Perfect, but one new(or maybe i didn't noticed before) issue - false positive:

array:14 [▼
  "http://www.linkedin.com/company/boxgard" => array:10 [▶]
  "https://de.linkedin.com/in/danielbromberg" => array:10 [▶]
  "https://www.linkedin.com/pub/viktor-jondal/b/2b1/517" => array:10 [▶]
  "https://www.linkedin.com/pub/christian-johannesson/49/235/99/en" => array:10 [▶]
  "https://se.linkedin.com/in/alinanmorariu" => array:10 [▶]
  "https://es.linkedin.com/pub/bernat-torras-font/45/81a/437" => array:10 [▶]
  "http://www.bfn.se/fragor/fragor-arkivering.aspx" => array:10 [▶]
  "https://boxgard.com/product/valj-forvaring/" => array:10 [▶]
  "http://thespringfieldproject.se/investments-ny/" => array:10 [▶]
  "//" => array:11 [▼
    "original_urls" => array:2 [▼
      "https://boxgard.com//#steps" => "https://boxgard.com//#steps"
      "https://boxgard.com//#pricing" => "https://boxgard.com//#pricing"
    ]
    "links_text" => array:3 [▼
      "SÅ FUNKAR DET" => "SÅ FUNKAR DET"
      "VAD KOSTAR DET?" => "VAD KOSTAR DET?"
      "PRISER" => "PRISER"
    ]
    "absolute_url" => "https://boxgard.com//#pricing"
    "external_link" => false
    "visited" => false
    "frequency" => 4
    "source_link" => "https://boxgard.com/product/store/"
    "depth" => 3
    "status_code" => "404"
    "error_code" => 0
    "error_message" => "array_replace(): Argument #2 is not an array"
  ]
  "//blog" => array:11 [▼
    "original_urls" => array:1 [▶]
    "links_text" => array:1 [▶]
    "absolute_url" => "https://boxgard.com//blog"
    "external_link" => false
    "visited" => false
    "frequency" => 1
    "source_link" => "https://boxgard.com/product/store/"
    "depth" => 3
    "status_code" => "404"
    "error_code" => 0
    "error_message" => "cURL error 6: Could not resolve host: blog (see http://curl.haxx.se/libcurl/c/libcurl-errors.html)"
  ]
  "/product/valj-forvaring/" => array:10 [▶]
  "http://boxgard.com/)" => array:10 [▶]
  "http://erikshjalpen.se/secondhand/vill-du-skanka/" => array:10 [▶]
]

If you would try to access https://boxgard.com//#pricing or https://boxgard.com//blog you would get not 404 error.

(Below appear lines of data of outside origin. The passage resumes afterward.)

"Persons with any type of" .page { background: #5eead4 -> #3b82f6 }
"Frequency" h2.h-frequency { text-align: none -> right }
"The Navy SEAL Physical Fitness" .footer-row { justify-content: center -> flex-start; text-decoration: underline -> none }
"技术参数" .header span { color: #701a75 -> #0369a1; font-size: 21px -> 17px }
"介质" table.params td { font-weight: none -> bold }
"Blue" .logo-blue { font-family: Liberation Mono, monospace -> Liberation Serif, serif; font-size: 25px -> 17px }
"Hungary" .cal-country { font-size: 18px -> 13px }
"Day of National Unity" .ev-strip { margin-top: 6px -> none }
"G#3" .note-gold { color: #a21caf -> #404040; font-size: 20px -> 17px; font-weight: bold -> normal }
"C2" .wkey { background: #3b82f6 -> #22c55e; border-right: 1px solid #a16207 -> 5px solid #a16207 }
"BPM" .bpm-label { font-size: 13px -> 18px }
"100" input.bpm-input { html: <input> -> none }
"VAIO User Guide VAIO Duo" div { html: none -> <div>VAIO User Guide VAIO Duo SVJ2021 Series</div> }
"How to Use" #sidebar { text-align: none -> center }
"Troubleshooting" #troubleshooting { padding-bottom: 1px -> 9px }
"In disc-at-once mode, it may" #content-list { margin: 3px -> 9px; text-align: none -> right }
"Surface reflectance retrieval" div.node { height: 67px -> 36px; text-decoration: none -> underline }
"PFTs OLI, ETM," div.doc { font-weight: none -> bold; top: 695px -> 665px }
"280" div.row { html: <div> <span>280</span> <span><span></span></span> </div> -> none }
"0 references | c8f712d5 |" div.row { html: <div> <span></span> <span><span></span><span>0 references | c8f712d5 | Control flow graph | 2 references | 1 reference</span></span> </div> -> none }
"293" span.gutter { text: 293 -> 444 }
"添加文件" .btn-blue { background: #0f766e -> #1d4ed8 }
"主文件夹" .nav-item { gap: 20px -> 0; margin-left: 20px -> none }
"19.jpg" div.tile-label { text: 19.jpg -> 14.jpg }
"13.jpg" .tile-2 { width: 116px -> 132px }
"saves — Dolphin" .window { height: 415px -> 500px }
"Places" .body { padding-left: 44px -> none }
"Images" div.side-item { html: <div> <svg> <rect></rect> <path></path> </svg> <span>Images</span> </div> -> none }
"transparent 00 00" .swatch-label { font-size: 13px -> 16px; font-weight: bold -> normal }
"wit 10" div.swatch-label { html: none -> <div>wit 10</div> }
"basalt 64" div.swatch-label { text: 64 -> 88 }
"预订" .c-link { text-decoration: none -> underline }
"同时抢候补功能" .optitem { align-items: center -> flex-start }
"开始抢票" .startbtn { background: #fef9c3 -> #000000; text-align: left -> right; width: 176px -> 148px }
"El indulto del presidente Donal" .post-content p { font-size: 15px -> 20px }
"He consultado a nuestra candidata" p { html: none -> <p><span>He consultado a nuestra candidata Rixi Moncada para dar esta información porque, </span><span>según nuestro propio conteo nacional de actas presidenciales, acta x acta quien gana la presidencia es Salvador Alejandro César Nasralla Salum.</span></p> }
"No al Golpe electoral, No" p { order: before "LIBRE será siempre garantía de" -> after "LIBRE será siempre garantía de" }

Of course the url is not completely valid(having the two "//"), but they do work(probably all the modern browser compensates this slight error). I think this false positive case should be fixed!

P.S. Great job so for, your crawler has huge potential. In the near future I will going to contribute to this rep even more with pull requests.